In the absence of these or related measures, it will be hard to avoid the impression that Putin seeks not to establish the role of law but to achieve economic progress with police methods, an effort that will not solve Russia's problems but only compound them. 

Implications for the United States 

Unless something is done about Russia's lawlessness, the prospect in Russia is for continued disintegration, and the more weak and unstable Russian society becomes, the greater is the chance that the processes taking a toll within the country will begin to pose a threat to the United States. 

There are two types of dangers that face the United States as a result of the internal situation in Russia: those arising from the actions of the state and those arising from the actions of specific groups over which Russian state structures have lost all control. In both cases, they are a product of the chaos stemming from Russian society's underlying lack of moral orientation. 

The principal dangers arising from the actions of the Russian state are: 

Social Unrest - The failure to address Russia's economic problems could lead to civil unrest sufficiently serious to draw in nations along Russia's long border. More than 40 per cent of the Russian population lives in conditions of severe poverty, and economic decline has led to a public health crisis, alcoholism and rising rates of murder and suicide. The Russian people remain deeply dissatisfied with the results of "reform" and this discontent could be exploited by a demagogic leader, particularly if living standards continue to fall. 

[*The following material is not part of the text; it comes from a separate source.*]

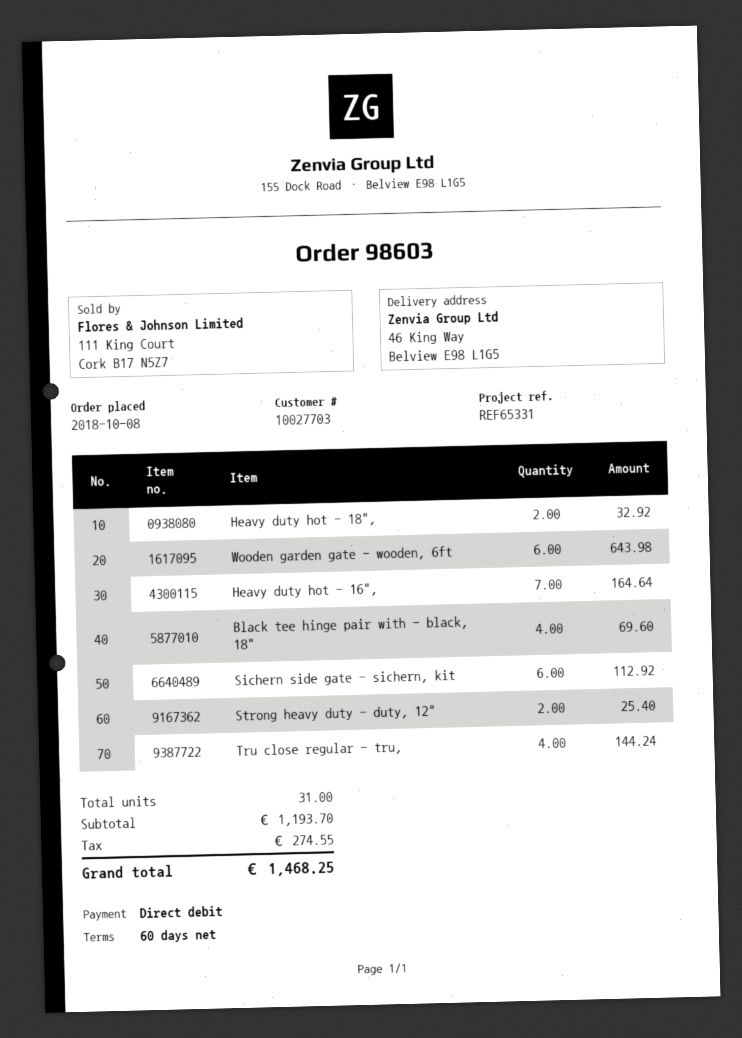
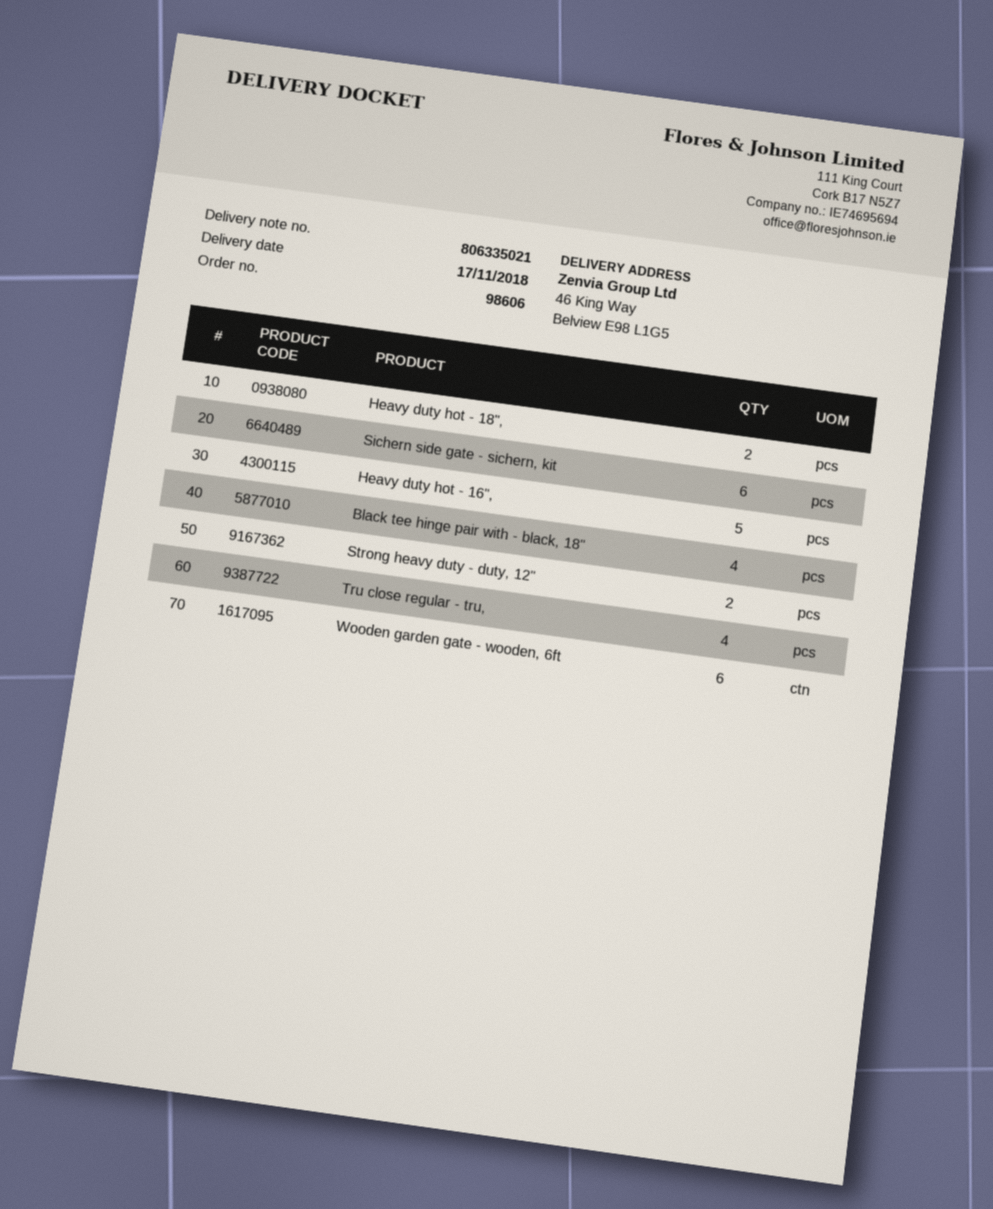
order number: 98603 -> 98606
Heavy duty hot - 16",: 7 -> 5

Aggression - The deterioration of the situation in Russia could prompt Putin or another Russian leader to launch a war of aggression against any of the former Soviet republics to shore up popular support in the same way as the war in Chechnya was used to help Putin win the Russian presidency. Likely targets of a Russian war of aggression are Georgia and Azerbaijan, and even the Baltic Republics. 

The principal dangers involving groups, individuals, or institutions over which there is no effective control are: 

Terrorism - Because it is impoverished and heir to the military expertise of the Soviet Union, Russia could become a base area for terrorism. Leaders of Aum Shinri Kyo, the Japanese doomsday sect which launched an attack with sarin nerve gas on the Tokyo metro, have testified that the production designs for the manufacture of sarin were given to the sect in 1993 in return for $100,000 in cash by Oleg Lobov, Russia's former first deputy prime minister. Members of the sect, with Lobov's help, also trained on Russian military bases and were frequent visitors to Russian academic institutes where they studied the circulation of gases. 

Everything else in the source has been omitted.